## Activity
Copy the data that appears below exactly. Drop the pictures.

## Records for this task
☆ ☆ ☆ ☆ ☆
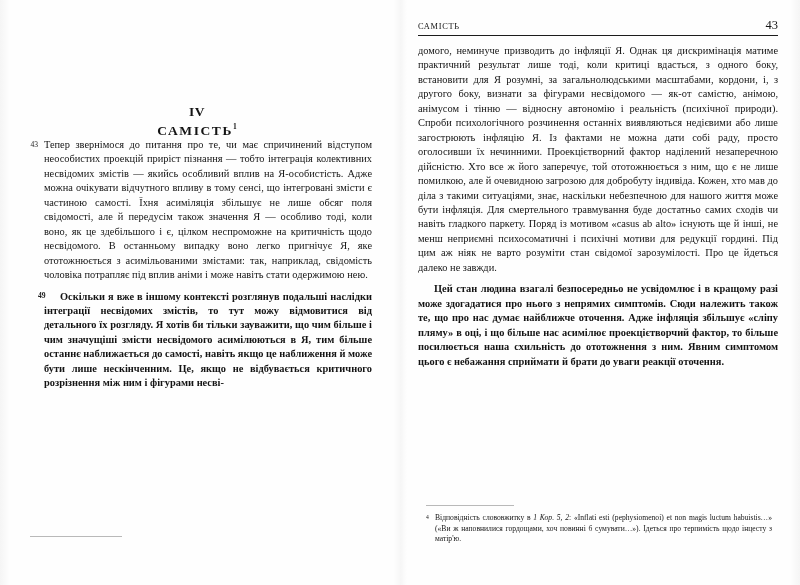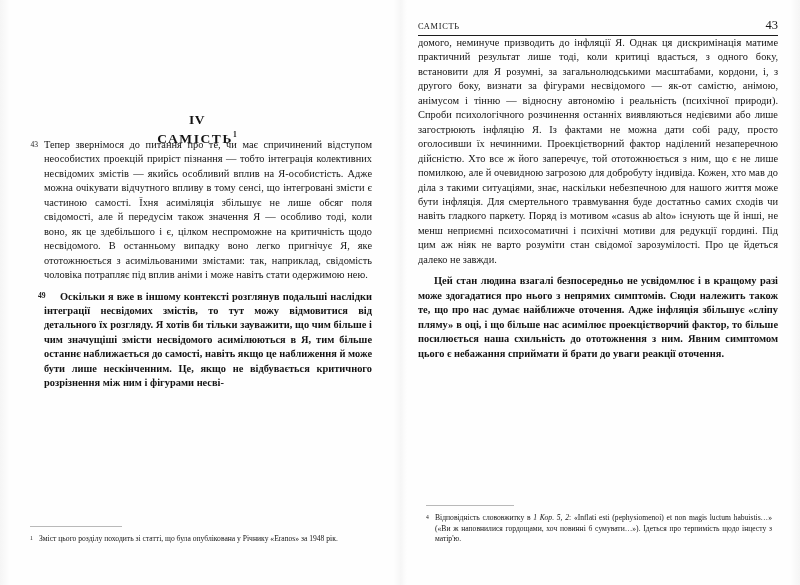--- a/index.html
+++ b/index.html
@@ -22,21 +22,21 @@
     background: #fefefe;
     display: flex;
   }
 
   
   .page {
     position: relative;
     box-sizing: border-box;
     height: 585px;
   }
-  .page-left  { width: 400px; padding: 16px 28px 0 22px; }
+  .page-left  { width: 400px; padding: 8px 28px 0 22px; }
   .page-right { width: 400px; padding: 0 22px 0 18px; }
 
   
   .runhead {
     position: absolute;
     top: 18px;
     left: 18px;
     right: 22px;
     height: 16px;
   }
@@ -77,21 +77,21 @@
   }
   .chapter-title sup { font-size: 7.5px; letter-spacing: 0; font-weight: bold; }
 
   
   .col-body {
     position: absolute;
     left: 22px;
     right: 28px;
   }
   .page-left  .col-body { top: 138px; }
-  .page-right .col-body { top: 36px; left: 18px; right: 22px; }
+  .page-right .col-body { top: 44px; left: 18px; right: 22px; }
 
   .para {
     position: relative;
     font-size: 10.4px;
     line-height: 14.45px;
     text-align: justify;
     text-justify: inter-word;
     margin: 0 0 0 0;
     padding-left: 22px;
     hyphens: none;
@@ -192,24 +192,20 @@
       <p class="para indent-first">
         <span class="margin-num">49</span>
         <span>Оскільки я вже в іншому контексті розглянув подальші наслідки інтеграції несвідомих змістів, то тут можу відмовитися від детального їх розгляду. Я хотів би тільки зауважити, що чим більше і чим значущіші змісти несвідомого асимілюються в Я, тим більше останнє наближається до самості, навіть якщо це наближення й може бути лише нескінченним. Це, якщо не відбувається критичного розрізнення між ним і фігурами несві-</span>
       </p>
 
     </div>
 
     <div class="footnotes">
       <div class="fn-rule"></div>
 
-      <p class="fn">
-        <span class="fn-marker">1</span>
-        <span>Зміст цього розділу походить зі статті, що була опублікована у Річнику «Eranos» за 1948 рік.</span>
-      </p>
 
     </div>
 
     <div class="page-edge-shade edge-left"></div>
   </div>
 
   <div class="page page-right">
 
     <div class="runhead">
       <div class="runhead-inner">

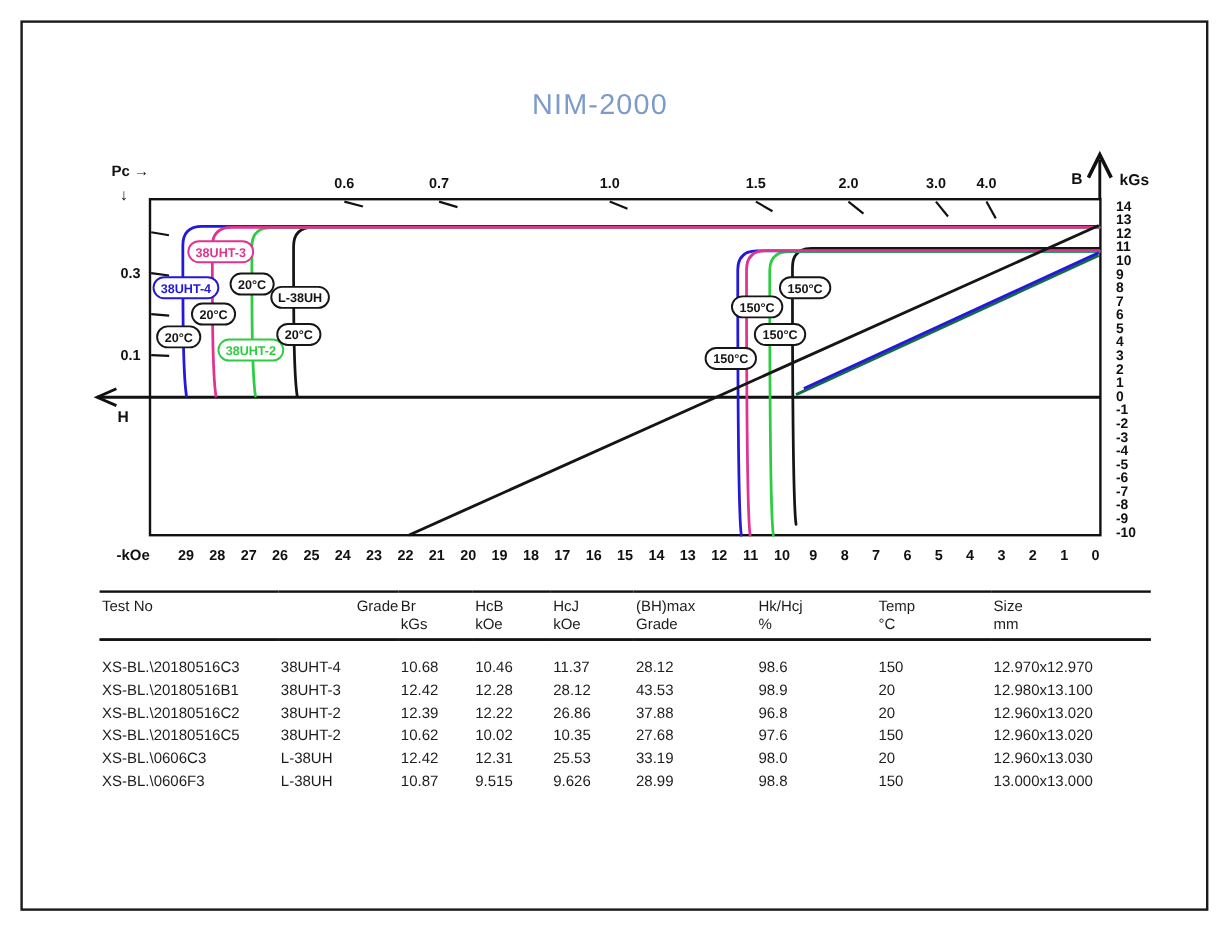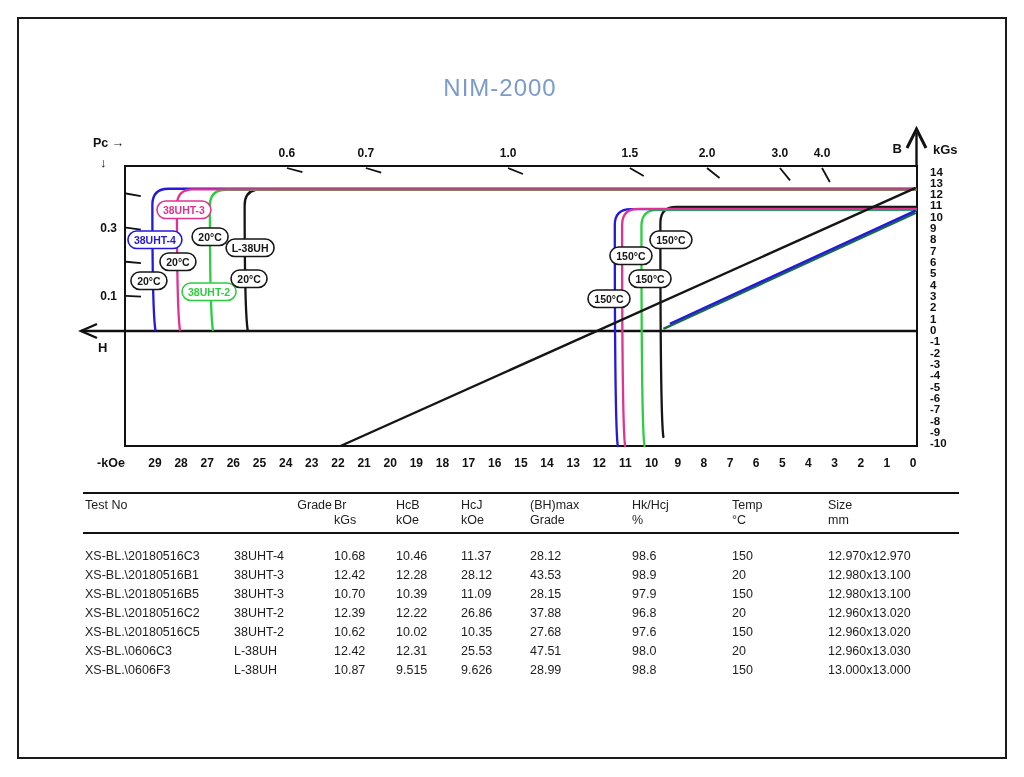--- a/index.html
+++ b/index.html
@@ -245,31 +245,20 @@
           <td>38UHT-3</td>
           <td>12.42</td>
           <td>12.28</td>
           <td>28.12</td>
           <td>43.53</td>
           <td>98.9</td>
           <td>20</td>
           <td>12.980x13.100</td>
         </tr>
         <tr>
-          <td>XS-BL.\20180516B5</td>
-          <td>38UHT-3</td>
-          <td>10.70</td>
-          <td>10.39</td>
-          <td>11.09</td>
-          <td>28.15</td>
-          <td>97.9</td>
-          <td>150</td>
-          <td>12.980x13.100</td>
-        </tr>
-        <tr>
           <td>XS-BL.\20180516C2</td>
           <td>38UHT-2</td>
           <td>12.39</td>
           <td>12.22</td>
           <td>26.86</td>
           <td>37.88</td>
           <td>96.8</td>
           <td>20</td>
           <td>12.960x13.020</td>
         </tr>
@@ -283,21 +272,21 @@
           <td>97.6</td>
           <td>150</td>
           <td>12.960x13.020</td>
         </tr>
         <tr>
           <td>XS-BL.\0606C3</td>
           <td>L-38UH</td>
           <td>12.42</td>
           <td>12.31</td>
           <td>25.53</td>
-          <td>47.51</td>
+          <td>33.19</td>
           <td>98.0</td>
           <td>20</td>
           <td>12.960x13.030</td>
         </tr>
         <tr>
           <td>XS-BL.\0606F3</td>
           <td>L-38UH</td>
           <td>10.87</td>
           <td>9.515</td>
           <td>9.626</td>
☆ ☆ ☆ ☆ ☆
## Solution below
--- a/index.html
+++ b/index.html
@@ -22,21 +22,21 @@
     background: #fefefe;
     display: flex;
   }
 
   
   .page {
     position: relative;
     box-sizing: border-box;
     height: 585px;
   }
-  .page-left  { width: 400px; padding: 16px 28px 0 22px; }
+  .page-left  { width: 400px; padding: 8px 28px 0 22px; }
   .page-right { width: 400px; padding: 0 22px 0 18px; }
 
   
   .runhead {
     position: absolute;
     top: 18px;
     left: 18px;
     right: 22px;
     height: 16px;
   }
@@ -77,21 +77,21 @@
   }
   .chapter-title sup { font-size: 7.5px; letter-spacing: 0; font-weight: bold; }
 
   
   .col-body {
     position: absolute;
     left: 22px;
     right: 28px;
   }
   .page-left  .col-body { top: 138px; }
-  .page-right .col-body { top: 36px; left: 18px; right: 22px; }
+  .page-right .col-body { top: 44px; left: 18px; right: 22px; }
 
   .para {
     position: relative;
     font-size: 10.4px;
     line-height: 14.45px;
     text-align: justify;
     text-justify: inter-word;
     margin: 0 0 0 0;
     padding-left: 22px;
     hyphens: none;
@@ -192,24 +192,20 @@
       <p class="para indent-first">
         <span class="margin-num">49</span>
         <span>Оскільки я вже в іншому контексті розглянув подальші наслідки інтеграції несвідомих змістів, то тут можу відмовитися від детального їх розгляду. Я хотів би тільки зауважити, що чим більше і чим значущіші змісти несвідомого асимілюються в Я, тим більше останнє наближається до самості, навіть якщо це наближення й може бути лише нескінченним. Це, якщо не відбувається критичного розрізнення між ним і фігурами несві-</span>
       </p>
 
     </div>
 
     <div class="footnotes">
       <div class="fn-rule"></div>
 
-      <p class="fn">
-        <span class="fn-marker">1</span>
-        <span>Зміст цього розділу походить зі статті, що була опублікована у Річнику «Eranos» за 1948 рік.</span>
-      </p>
 
     </div>
 
     <div class="page-edge-shade edge-left"></div>
   </div>
 
   <div class="page page-right">
 
     <div class="runhead">
       <div class="runhead-inner">

--- a/index.html
+++ b/index.html
@@ -245,31 +245,20 @@
           <td>38UHT-3</td>
           <td>12.42</td>
           <td>12.28</td>
           <td>28.12</td>
           <td>43.53</td>
           <td>98.9</td>
           <td>20</td>
           <td>12.980x13.100</td>
         </tr>
         <tr>
-          <td>XS-BL.\20180516B5</td>
-          <td>38UHT-3</td>
-          <td>10.70</td>
-          <td>10.39</td>
-          <td>11.09</td>
-          <td>28.15</td>
-          <td>97.9</td>
-          <td>150</td>
-          <td>12.980x13.100</td>
-        </tr>
-        <tr>
           <td>XS-BL.\20180516C2</td>
           <td>38UHT-2</td>
           <td>12.39</td>
           <td>12.22</td>
           <td>26.86</td>
           <td>37.88</td>
           <td>96.8</td>
           <td>20</td>
           <td>12.960x13.020</td>
         </tr>
@@ -283,21 +272,21 @@
           <td>97.6</td>
           <td>150</td>
           <td>12.960x13.020</td>
         </tr>
         <tr>
           <td>XS-BL.\0606C3</td>
           <td>L-38UH</td>
           <td>12.42</td>
           <td>12.31</td>
           <td>25.53</td>
-          <td>47.51</td>
+          <td>33.19</td>
           <td>98.0</td>
           <td>20</td>
           <td>12.960x13.030</td>
         </tr>
         <tr>
           <td>XS-BL.\0606F3</td>
           <td>L-38UH</td>
           <td>10.87</td>
           <td>9.515</td>
           <td>9.626</td>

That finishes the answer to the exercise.